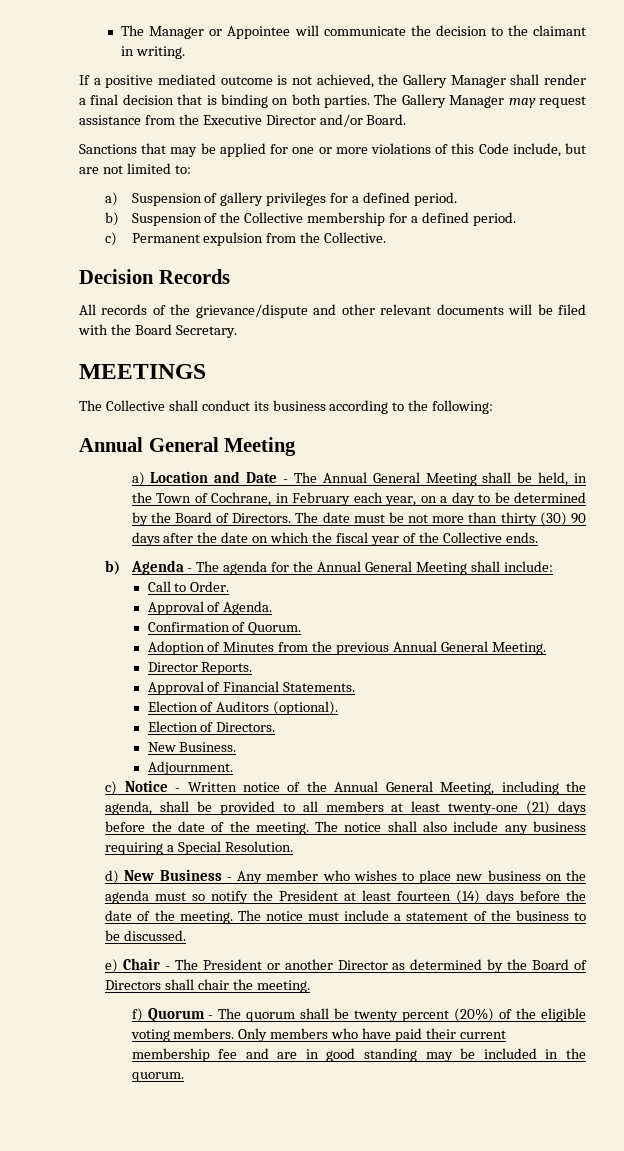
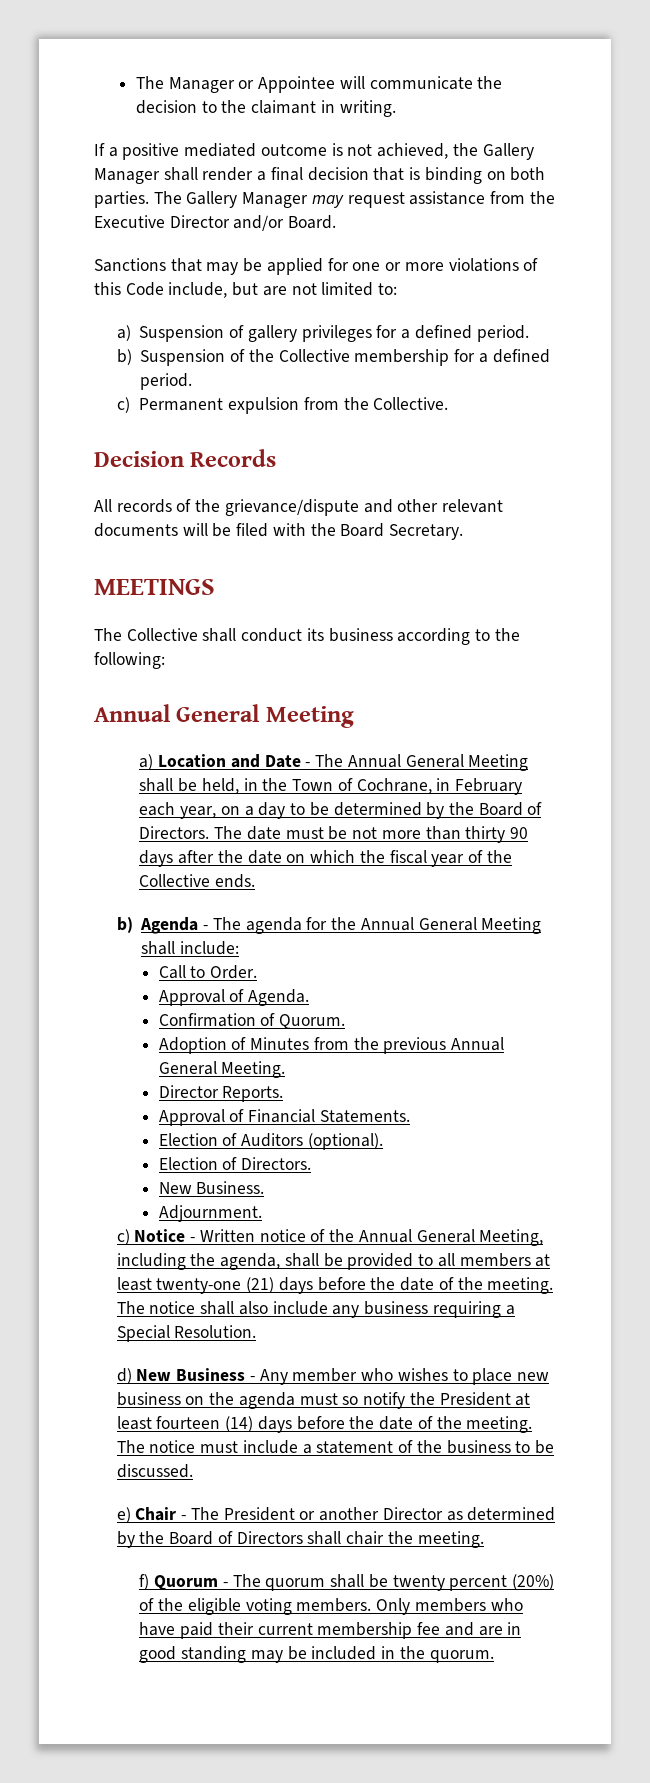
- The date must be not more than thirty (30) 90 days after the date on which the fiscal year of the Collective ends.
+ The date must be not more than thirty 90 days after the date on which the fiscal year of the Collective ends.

━━━━

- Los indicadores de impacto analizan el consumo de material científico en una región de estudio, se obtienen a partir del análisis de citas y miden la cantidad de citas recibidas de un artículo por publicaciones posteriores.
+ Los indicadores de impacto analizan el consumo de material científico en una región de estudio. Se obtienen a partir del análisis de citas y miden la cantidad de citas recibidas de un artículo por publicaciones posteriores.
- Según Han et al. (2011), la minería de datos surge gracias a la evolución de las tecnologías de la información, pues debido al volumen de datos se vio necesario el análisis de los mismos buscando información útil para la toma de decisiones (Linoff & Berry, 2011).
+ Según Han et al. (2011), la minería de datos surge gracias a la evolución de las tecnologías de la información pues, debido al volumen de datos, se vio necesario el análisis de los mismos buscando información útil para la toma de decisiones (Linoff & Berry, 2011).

━━━━

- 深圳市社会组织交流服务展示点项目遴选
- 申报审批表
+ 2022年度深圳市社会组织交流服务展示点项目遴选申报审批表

━━━━

[REQUIREMENT]
Within the data above, the lines from the one with "- The date must" to the one with "than thirty 90" must be repeated exactly; no other line belongs in the answer.

[EXPECTED OUTPUT]
- The date must be not more than thirty (30) 90 days after the date on which the fiscal year of the Collective ends.
+ The date must be not more than thirty 90 days after the date on which the fiscal year of the Collective ends.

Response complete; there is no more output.